Under PoC3 guidance, third-party auditing companies have been engaged to help ensure buyers that they are indeed getting what they paid for, and PoC3 urges all POC media providers to conduct regular and thorough audits with these companies. The effort to create and maintain universal verification and validation standards that will advance the industry remains an important focus for PoC3 in the future. At the same time, the key trends toward healthcare consumerism and value-based care are broadening the scope of point of care, allowing brands and agencies to further realize the abundant opportunity POC provides. The future of POC is a bright one.
Transparency is achieved through people, partnerships, and processes. As advertisers have come to expect audited reporting for POC marketing, there is demand for the industry to provide advertisers with the confidence they require to increase utilization of this critical patient touchpoint. Organizations such as the PoC3 are working to align the industry in developing much-needed standards.
At Outcome Health, we’ve seen tremendous value in building more sophisticated systems that can capture, preserve, and track campaign scoping and delivery data. Make sure you work with companies that have implemented third-party independent auditing by BPA and can provide analytical reports and audits on a regular basis for each campaign that you run with them. Other ways to ensure you are getting what is promised is to work with companies that partner with a physical auditing firm to add an additional layer of qualification; collaborate with Nielsen to quantify and qualify audiences, data, and analytics; and use best-in-class data sources to map target physicians to physical office spaces in order to get even more rigorous data.
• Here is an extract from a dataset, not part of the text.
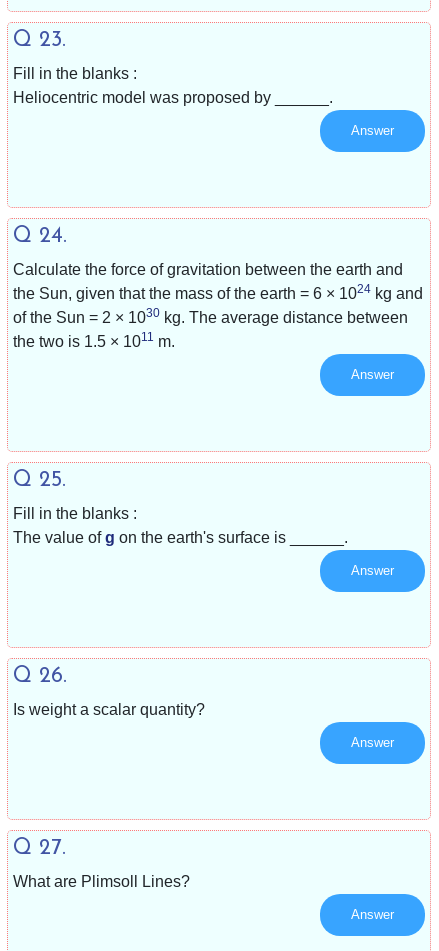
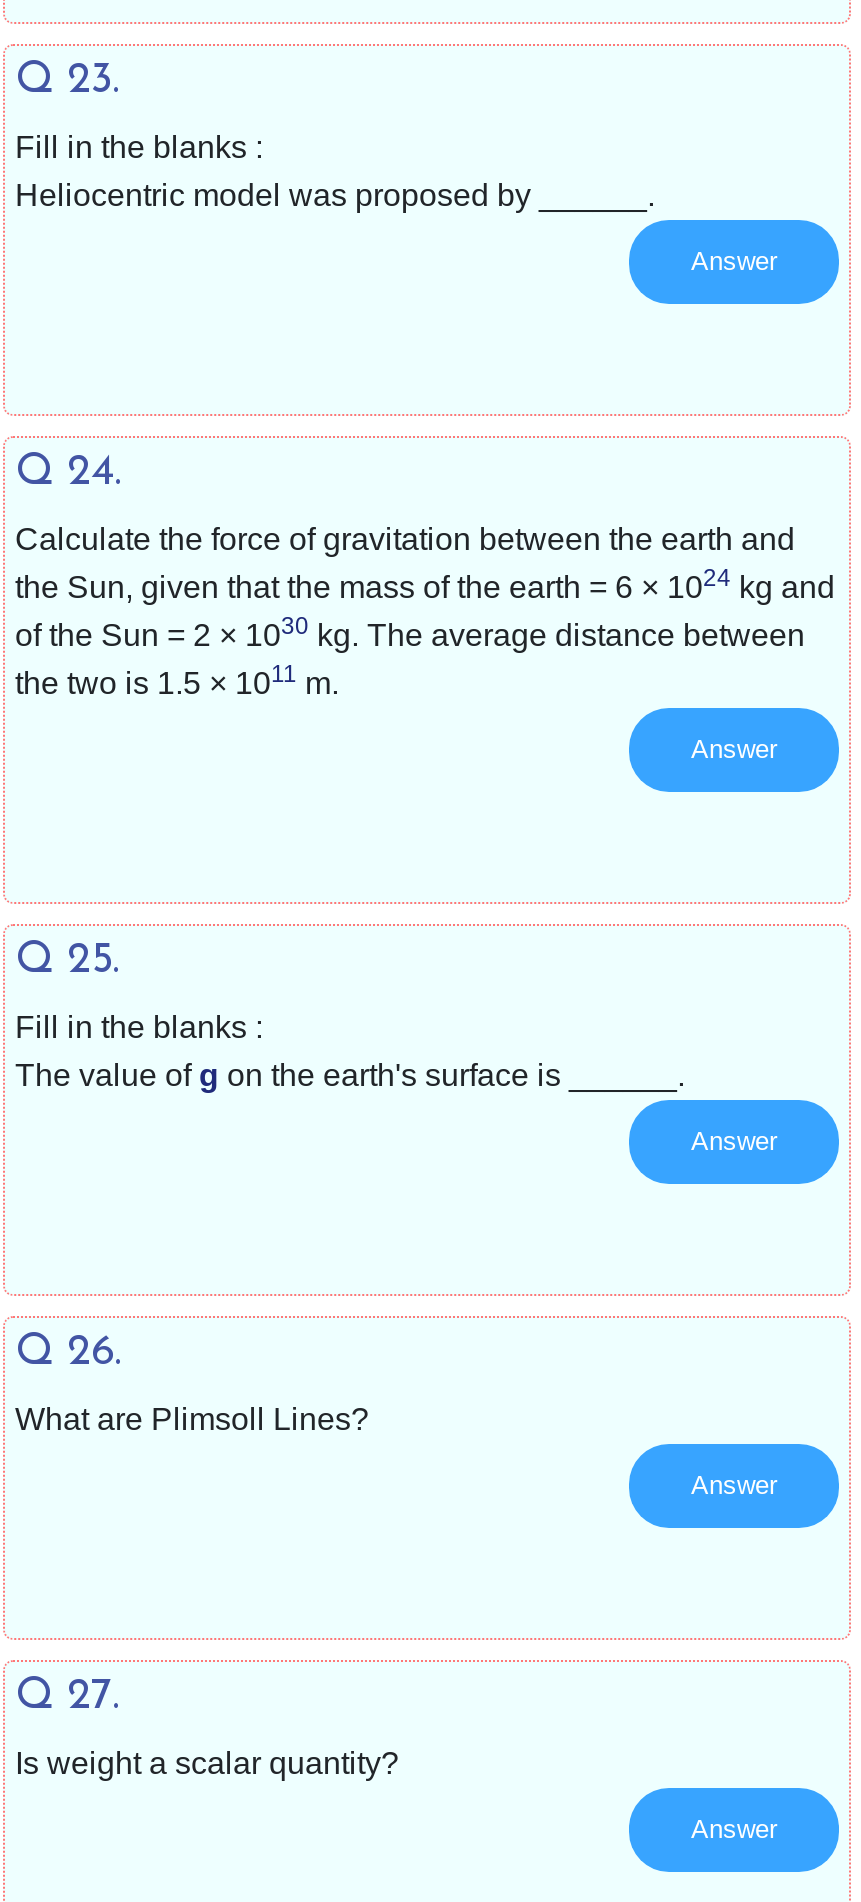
moved down: Is weight a scalar quantity?

moved up: What are Plimsoll Lines?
Enhanced auditing standards, frequent verification, and heightened scrutiny on POC marketing will now allow the channel to fully demonstrate its efficacy. By demystifying the available platforms and clarifying reach for each tactic, partners can speak openly about campaign objectives and performance. In doing so, buyers and providers can align to determine the best methods to reach patients and consumers.
This collaboration will lead to stronger ROI and greater value, since programs are grounded in verified, trusted channels and touchpoints. Most importantly, by improving communication and transparency, both parties gain a better understanding of the capabilities and challenges of POC.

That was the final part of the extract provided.